→ **WHAT NEEDS TO BE DONE**
Look through the data below, and copy each line that carries the word "before".

------ RECORD EXTRACTS

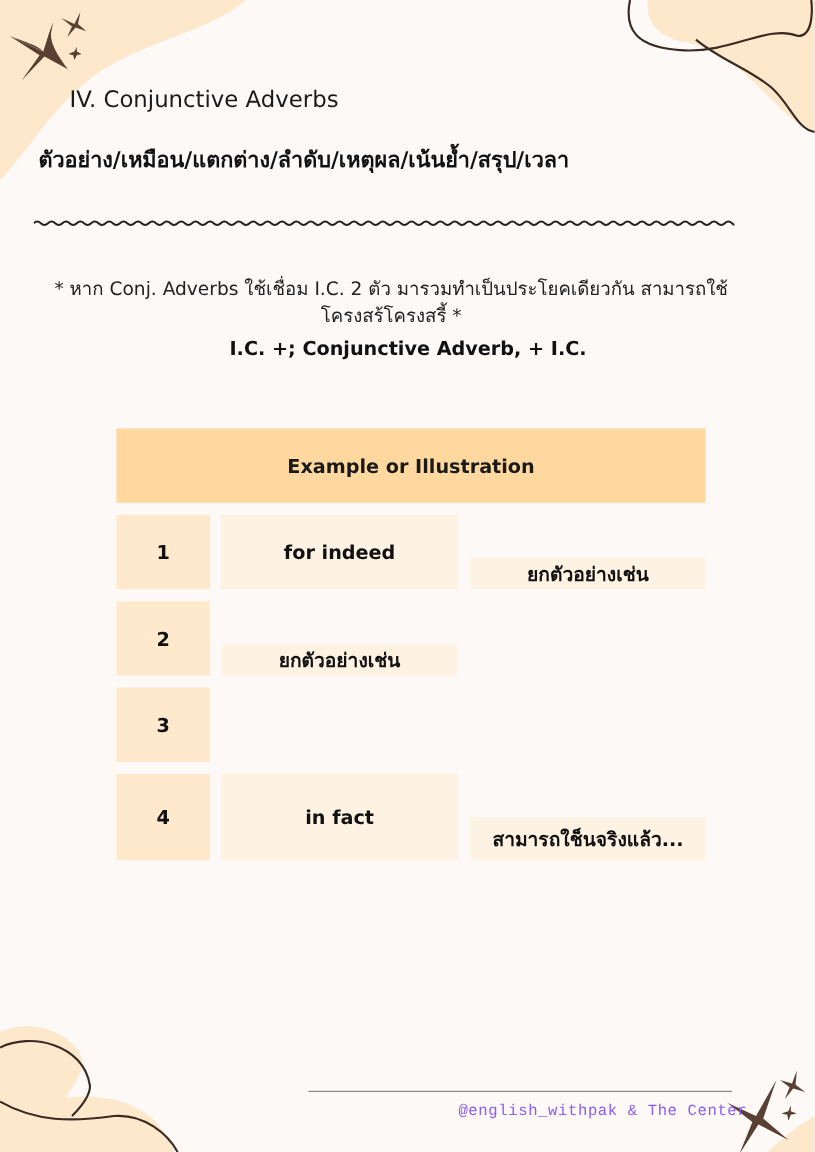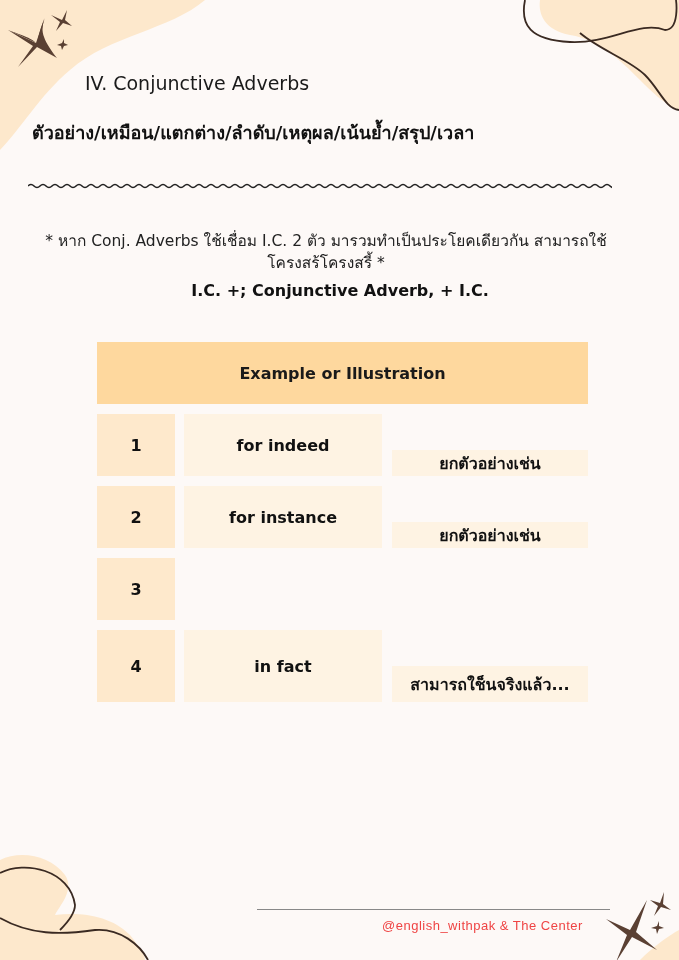--- a/index.html
+++ b/index.html
@@ -1,31 +1,31 @@
 <!DOCTYPE html>
 <html><head>
 <meta charset="utf-8">
 <style>
   html, body { margin:0; padding:0; }
   body { width:679px; height:960px; position:relative; overflow:hidden; background:#fdf9f7; font-family:"DejaVu Sans", sans-serif; color:#111; }
   .deco { position:absolute; left:0; top:0; width:679px; height:960px; pointer-events:none; }
-  .section-title { position:absolute; left:58px; top:72px; font-size:19px; color:#1a1a1a; font-family:"DejaVu Sans", sans-serif;margin-left:27px; }
+  .section-title { position:absolute; left:58px; top:72px; font-size:19px; color:#1a1a1a; font-family:"DejaVu Sans", sans-serif; }
   .thai-heading { position:absolute; left:32px; top:118px; font-size:18px; font-weight:bold; color:#111; }
   .wavy { position:absolute; left:28px; top:180px; width:584px; height:12px; }
   .note { position:absolute; left:16px; top:230px; width:620px; text-align:center; font-size:15.5px; line-height:22px; color:#222; }
   .formula { position:absolute; left:30px; top:281px; width:620px; text-align:center; font-size:16px; font-weight:bold; color:#111; }
-  .table { position:absolute; left:97px; top:342px; width:491px; }
+  .table { position:absolute; left:97px; top:357px; width:491px; }
   .thead { height:62px; background:#fed89e; display:flex; align-items:center; justify-content:center; font-size:16px; font-weight:bold; color:#1a1a1a; }
   .row { display:flex; margin-top:10px; height:62px; }
   .row.tall { height:72px; }
   .c1 { width:78px; background:#fee9cc; display:flex; align-items:center; justify-content:center; font-size:16px; font-weight:bold; }
   .c2 { width:198px; margin-left:9px; background:#fef3e3; display:flex; align-items:center; justify-content:center; font-size:16px; font-weight:bold; }
   .c3 { width:196px; margin-left:10px; background:#fef3e3; display:flex; align-items:center; justify-content:center; font-size:16px; font-weight:bold;margin-top:36px; }
   .footer-line { position:absolute; left:257px; top:909px; width:353px; height:1px; background:#888; }
-  .footer-text { position:absolute; left:382px; top:918px; font-size:13px; letter-spacing:0.5px; color:#ef4444; font-family:Liberation Sans, sans-serif; }
+  .footer-text { position:absolute; left:382px; top:918px; font-size:13px; letter-spacing:0.5px; color:#8b5cf6; font-family:Liberation Mono, monospace; }
 </style>
 </head>
 <body>
 
 <svg class="deco" viewBox="0 0 679 960">
 
   <path d="M0,0 L205,0 C170,30 110,35 70,70 C40,95 20,130 0,150 Z" fill="#fde8cc"></path>
 
   <path d="M540,0 L679,0 L679,110 C665,105 650,90 640,80 C620,60 600,40 570,35 C545,30 538,15 540,0 Z" fill="#fde8cc"></path>
   <path d="M525,0 C520,25 530,40 570,42 C610,44 640,20 665,30 C680,30 676,0 676,0" fill="none" stroke="#3a2a22" stroke-width="1.8"></path>
@@ -62,21 +62,20 @@
 
 <div class="table">
   <div class="thead">Example or Illustration</div>
   <div class="row">
     <div class="c1">1</div>
     <div class="c2">for indeed</div>
     <div class="c3">ยกตัวอย่างเช่น</div>
   </div>
   <div class="row">
     <div class="c1">2</div>
-    <div class="c2">for instance</div>
     <div class="c3">ยกตัวอย่างเช่น</div>
   </div>
   <div class="row">
     <div class="c1">3</div>
   </div>
   <div class="row tall">
     <div class="c1">4</div>
     <div class="c2">in fact</div>
     <div class="c3">สามารถใช็นจริงแล้ว...</div>
   </div>

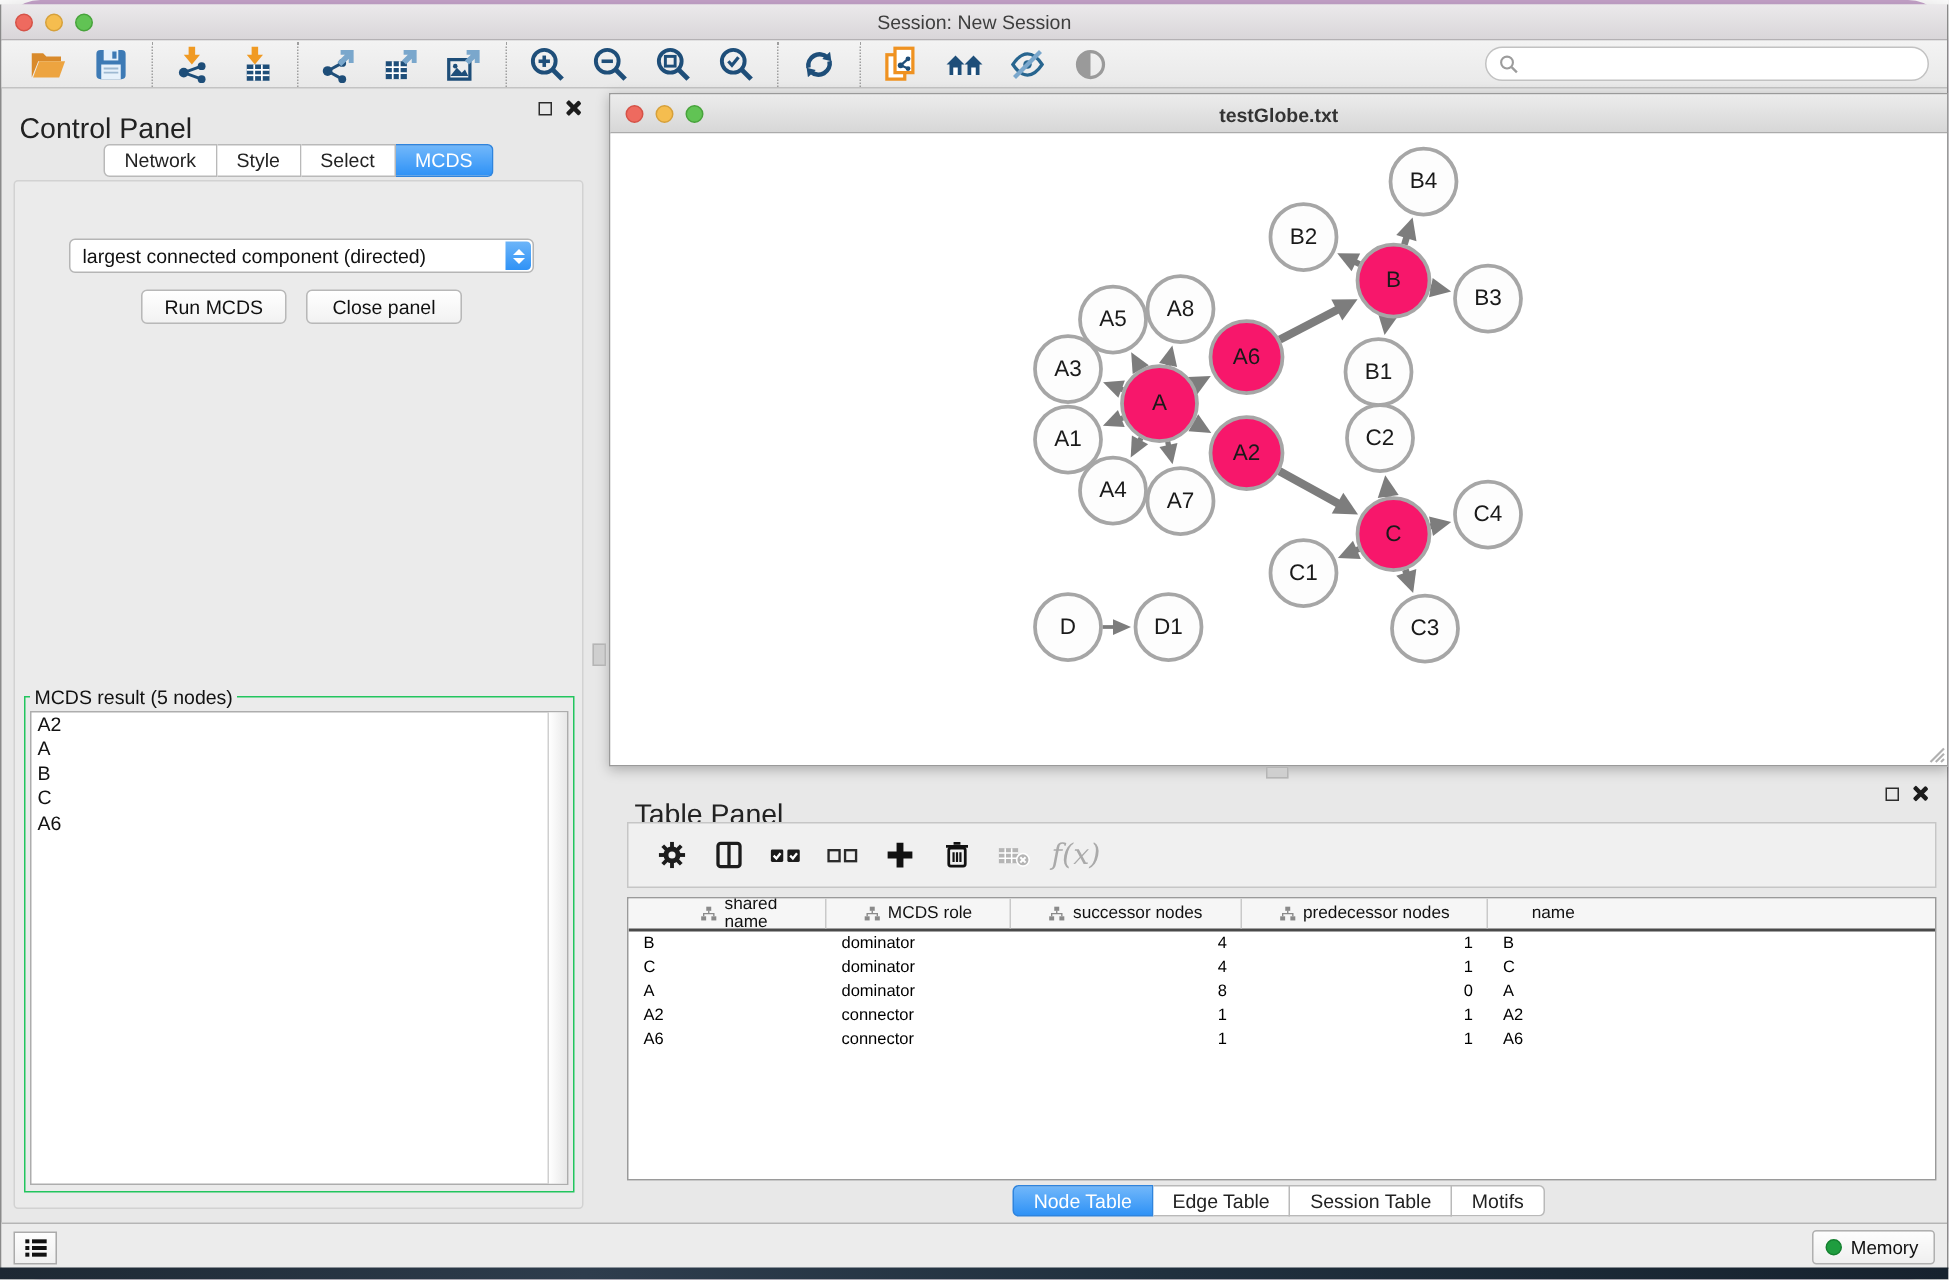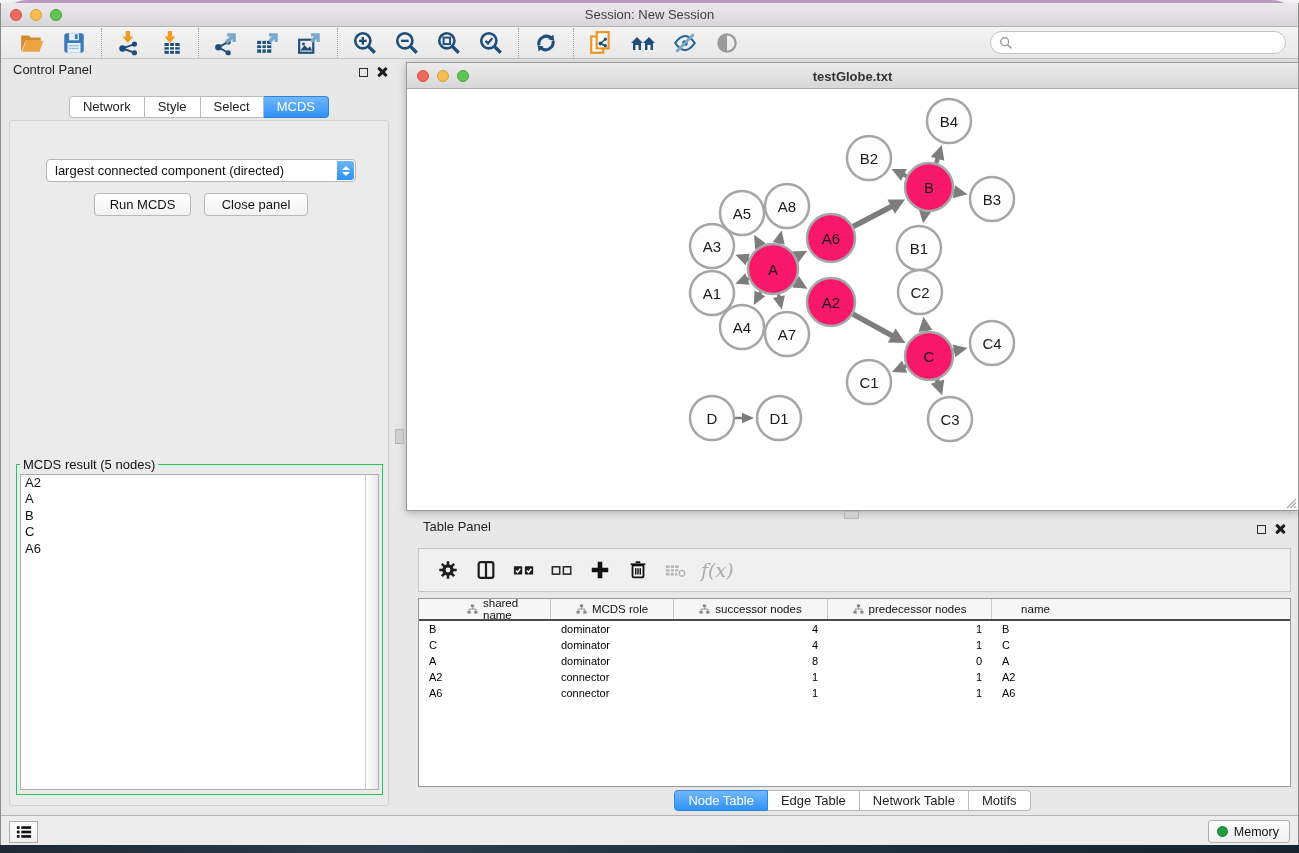--- a/index.html
+++ b/index.html
@@ -29,21 +29,21 @@
   .tbtn { width:30px; height:26px; display:flex; align-items:center; justify-content:center; margin:0 6px; cursor:default; }
   .tsep { width:1px; height:30px; margin:0 6px; border-left:1px dotted #9f9f9f; }
   .tspacer { flex:1; }
   .searchbox { width:296px; height:23px; background:#fff; border:1px solid #c2c2c2;
     border-radius:12px; display:flex; align-items:center; padding:0 8px; margin-right:2px; }
   .searchbox input { border:none; outline:none; flex:1; font-size:12px; background:transparent; }
 
   
   .ctrl-panel { position:absolute; left:4px; top:57px; width:388px; height:748px; }
   .panel-head { position:absolute; left:0; top:0; width:100%; height:24px; }
-  .panel-title { position:absolute; left:8px; top:2px; font-size:13px; color:#222; }
+  .panel-title { position:absolute; left:8px; top:16px; font-size:19px; color:#222; }
   .panel-icons { position:absolute; right:6px; top:7px; display:flex; gap:9px; align-items:center; }
   .float-ic { width:9px; height:9px; border:1.6px solid #2c2c2c; background:transparent; }
   .close-ic { position:relative; width:10px; height:10px; }
   .close-ic::before,.close-ic::after { content:""; position:absolute; left:4px; top:-1px;
     width:2.6px; height:12px; background:#1c1c1c; border-radius:1px; }
   .close-ic::before { transform:rotate(45deg); }
   .close-ic::after { transform:rotate(-45deg); }
 
   .seg-tabs { position:absolute; top:36px; left:0; width:100%; display:flex; justify-content:center; }
   .seg-tab { height:22px; line-height:20px; font-size:13px; color:#222; background:#fff;
@@ -601,21 +601,21 @@
               <div class="td right" style="width: 154px;">1</div>
               <div class="td right" style="width: 164px;">1</div>
               <div class="td left" style="width: 87px;">A6</div>
             </div>
           </div>
     </div>
 
     <div class="tp-tabs" id="tp-tabs">
           <span class="seg-tab active">Node Table</span>
           <span class="seg-tab">Edge Table</span>
-          <span class="seg-tab">Network Table</span>
+          <span class="seg-tab">Session Table</span>
           <span class="seg-tab">Motifs</span>
         </div>
   </div>
 
   <div class="statusbar">
     <span class="list-btn">
       <svg width="18" height="16" viewBox="0 0 20 18">
             <g fill="#111">
               <rect x="2" y="2.5" width="3" height="3"></rect>
               <rect x="7" y="2.5" width="11" height="3"></rect>

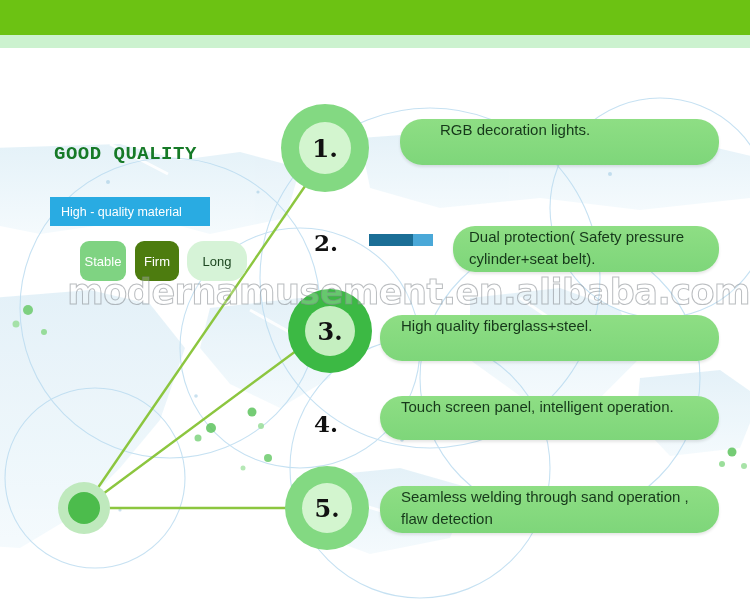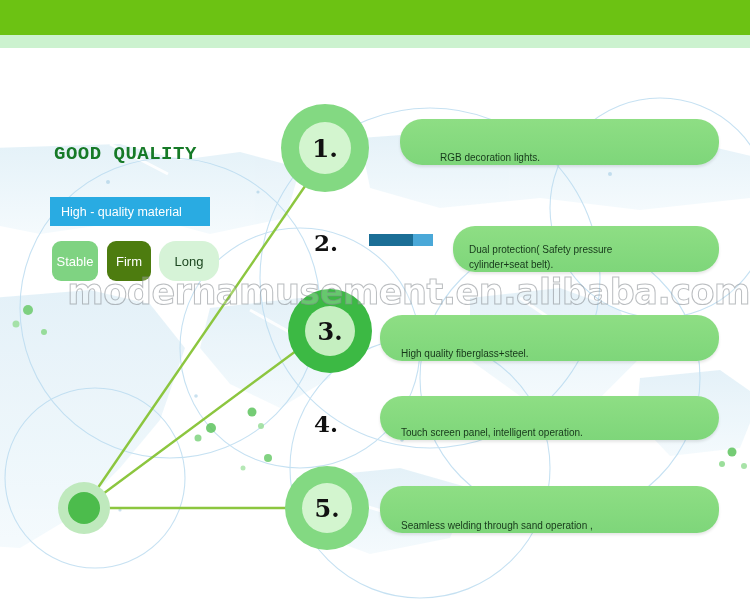--- a/index.html
+++ b/index.html
@@ -70,20 +70,21 @@
   
   .chip {
     position: absolute;
     top: 241px;
     height: 40px;
     border-radius: 9px;
     display: flex;
     align-items: center;
     justify-content: center;
     font-size: 13px;
+    margin-left: 28px;
   }
   .chip-1 { left: 52px;  width: 46px; background: #7fd382; color: #ffffff; }
   .chip-2 { left: 107px; width: 44px; background: #4d7c0f; color: #ffffff; }
   .chip-3 { left: 159px; width: 60px; background: #d6f3d7; color: #1d4720; border-radius: 17px; }
 
   
   .connectors {
     position: absolute;
     left: 0; top: 0;
     width: 750px; height: 604px;
@@ -156,25 +157,25 @@
     width: 20px; height: 12px; background: #4aa8d8;
   }
 
   
   .pill {
     position: absolute;
     border-radius: 22px;
     background: linear-gradient(180deg, #8ede84 0%, #7ed67a 100%);
     box-shadow: 0 2px 3px rgba(0,0,0,0.10);
     color: #16381a;
-    font-size: 10px;
+    font-size: 15px;
     line-height: 1.45;
     box-sizing: border-box;
     display: flex;
-    align-items: flex-end;
+    align-items: flex-start;
   }
   .pill span { display: block; }
   .p1 { left: 400px; top: 119px; width: 319px; height: 46px; padding-left: 40px; }
   .p2 { left: 453px; top: 226px; width: 266px; height: 46px; padding-left: 16px; }
   .p3 { left: 380px; top: 315px; width: 339px; height: 46px; padding-left: 21px; }
   .p4 { left: 380px; top: 396px; width: 339px; height: 44px; padding-left: 21px; }
   .p5 { left: 380px; top: 486px; width: 339px; height: 47px; padding-left: 21px; }
 
   
   .watermark {
@@ -335,18 +336,19 @@
 
   <div class="pill p4">
     <div>
       <span>Touch screen panel, intelligent operation.</span>
     </div>
   </div>
 
   <div class="pill p5">
     <div>
       <span>Seamless welding through sand operation ,</span>
+      <span>flaw detection</span>
     </div>
   </div>
 
   <div class="watermark">modernamusement.en.alibaba.com</div>
 
 </div>
 
 </body></html>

------------

→ **SOLUTION**
   .close-ic::before,.close-ic::after { content:""; position:absolute; left:4px; top:-1px;
   .close-ic::before { transform:rotate(45deg); }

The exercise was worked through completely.